Dirinya mengatakan, emiten seperti MNCN hingga SCMA masih mendapatkan benefit dari pendapatan iklan hingga hak siar. Hal ini pastinya masih membuat kinerja emiten tersebut masih cukup sustainable.
Jika dilihat dari sisi makro, ekonomi Indonesia kuartal III-2022 menunjukan kinerja impresif yang ditopang salah satunya oleh konsumsi rumah tangga. Konsumsi rumah tangga ini tidak terlepas dari peran stasiun televisi menampilkan iklan.
"Jadi selama pemulihan ekonomi sudah berjalan on the right track, saya pikir membuka peluang di sektor konsumsi dan sustainable menjaga kinerja emiten pertelevisian," ujarnya.
Sementara itu, analis PT Pilarmas Investindo Sekuritas Desy Israhyanti mengatakan, biaya penyiaran dalam TV digital lebih rendah dibandingkan TV analog.
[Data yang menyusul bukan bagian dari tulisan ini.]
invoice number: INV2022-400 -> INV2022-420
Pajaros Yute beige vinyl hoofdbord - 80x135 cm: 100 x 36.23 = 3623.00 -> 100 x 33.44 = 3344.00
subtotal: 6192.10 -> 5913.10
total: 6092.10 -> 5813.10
Transformasi ini juga dilihat sebagai perkembangan yang sebelumnya dialami yakni peralihan TV hitam putih ke TV berwarna di era 1980-an seiring dengan perkembangan era dan teknologi yang diyakini cukup diterima oleh masyarakat menimbang manfaatnya yang lebih baik.
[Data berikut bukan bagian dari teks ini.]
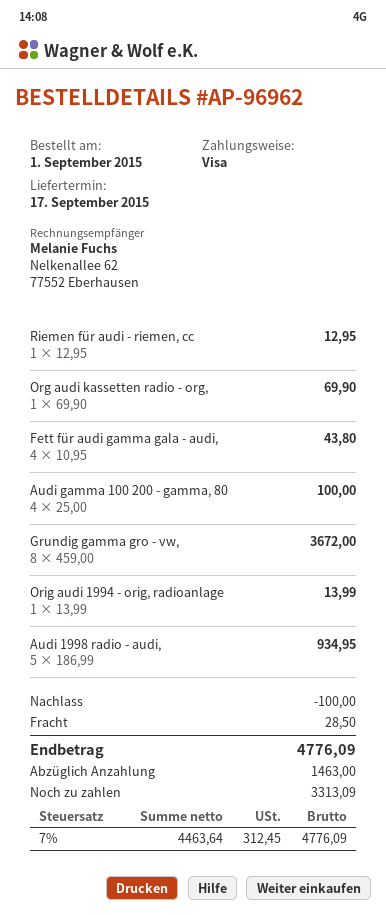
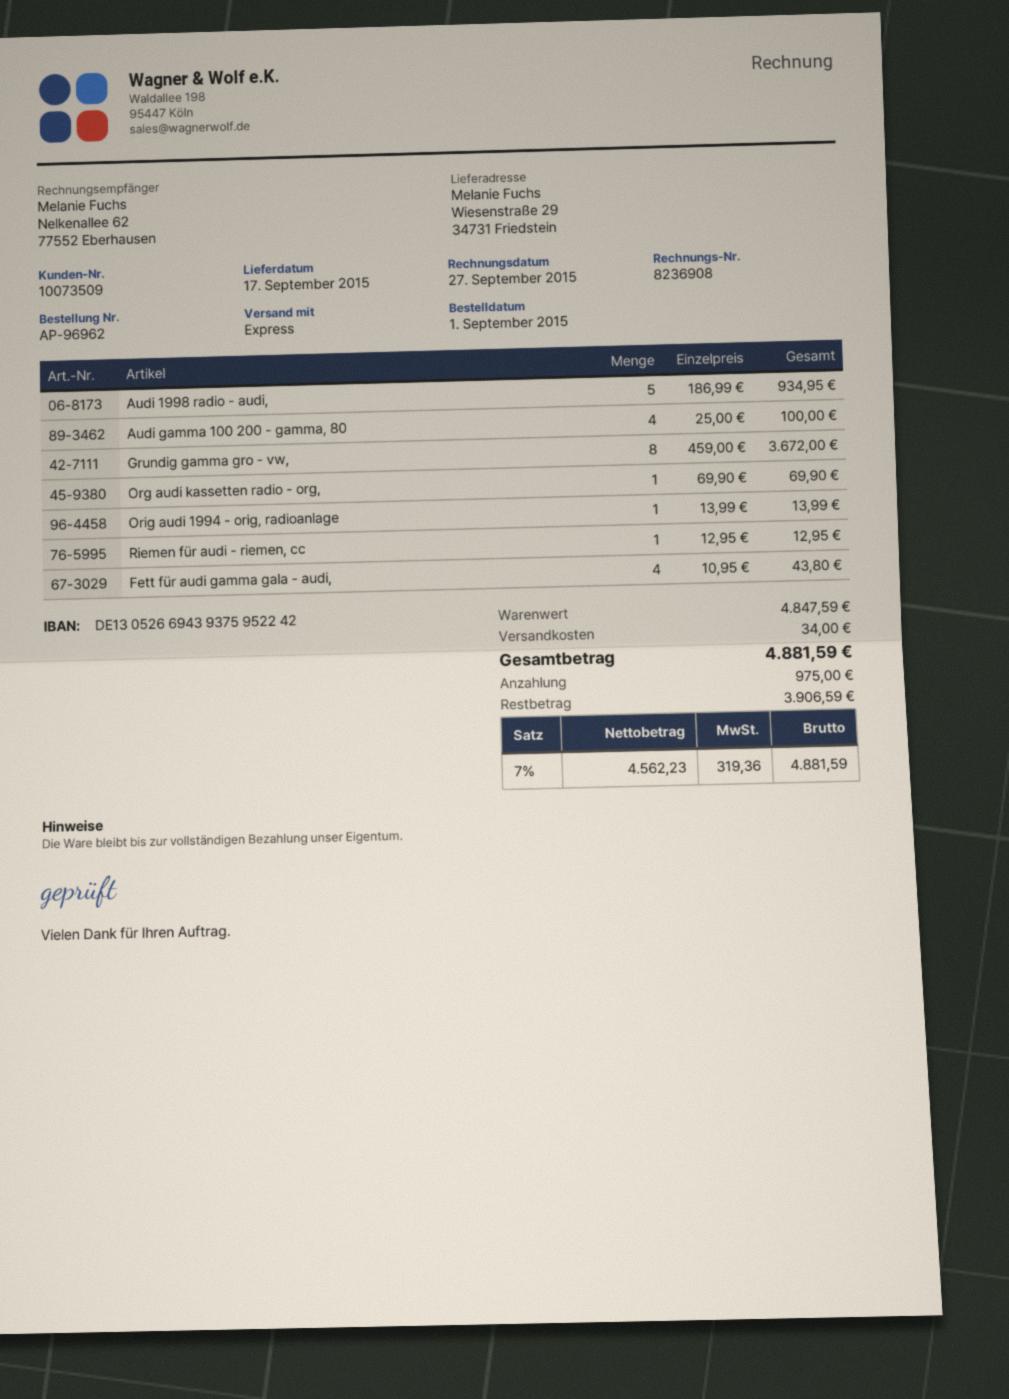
discount: 100.00 -> none
shipping: 28.50 -> 34.00
net: 4463.64 -> 4562.23
tax: 7% = 312.45 -> 7% = 319.36
total: 4776.09 -> 4881.59
deposit: 1463.00 -> 975.00
balance: 3313.09 -> 3906.59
“Terlebih, dalam transformasi ini stasiun TV tidak perlu membangun tower dalam satu kota atau wilayah siaran sebab sudah ada perangkat multipleksing. Sehingga, potensi efisiensi terlihat cukup besar,” ujarnya kepada TrenAsia.com.
Dirinya melihat program ASO tersebut tidak begitu berpengaruh signifikan terhadap kinerja perusahaan mengingat pendapatan emiten media lebih banyak dari pendapatan iklan seperti yang terjadi pada SCMA. Kinerja penjualan SCMA di kuartal III-2022 tumbuh sebesar 13% menjadi Rp4,9 triliun. Namun, dari sisi bottom line terlihat penurunan sebesar -22% dengan margin laba bersih sebesar 17%. Beban program dan penyiaran pun mengalami kenaikan sebesar 32% menjadi Rp2,7 triliun.
Kalau dibandingkan dengan tahun lalu di mana masih dalam keadaan lockdown yang meningkatkan akses siaran Televisi, memang terlihat angka base yang cukup besar. Hanya saja, tren margin laba bersih memang dalam tren penurunan.
Dirinya melihat bahwa emiten media televisi perlu melakukan banyak inovasi di tengah program ASO ini dan pandai melihat peluang serta meningkatkan produk OTT yang saat ini banyak digemari masyarakat sebagaimana perubahan pola perilaku dalam konsumsi media.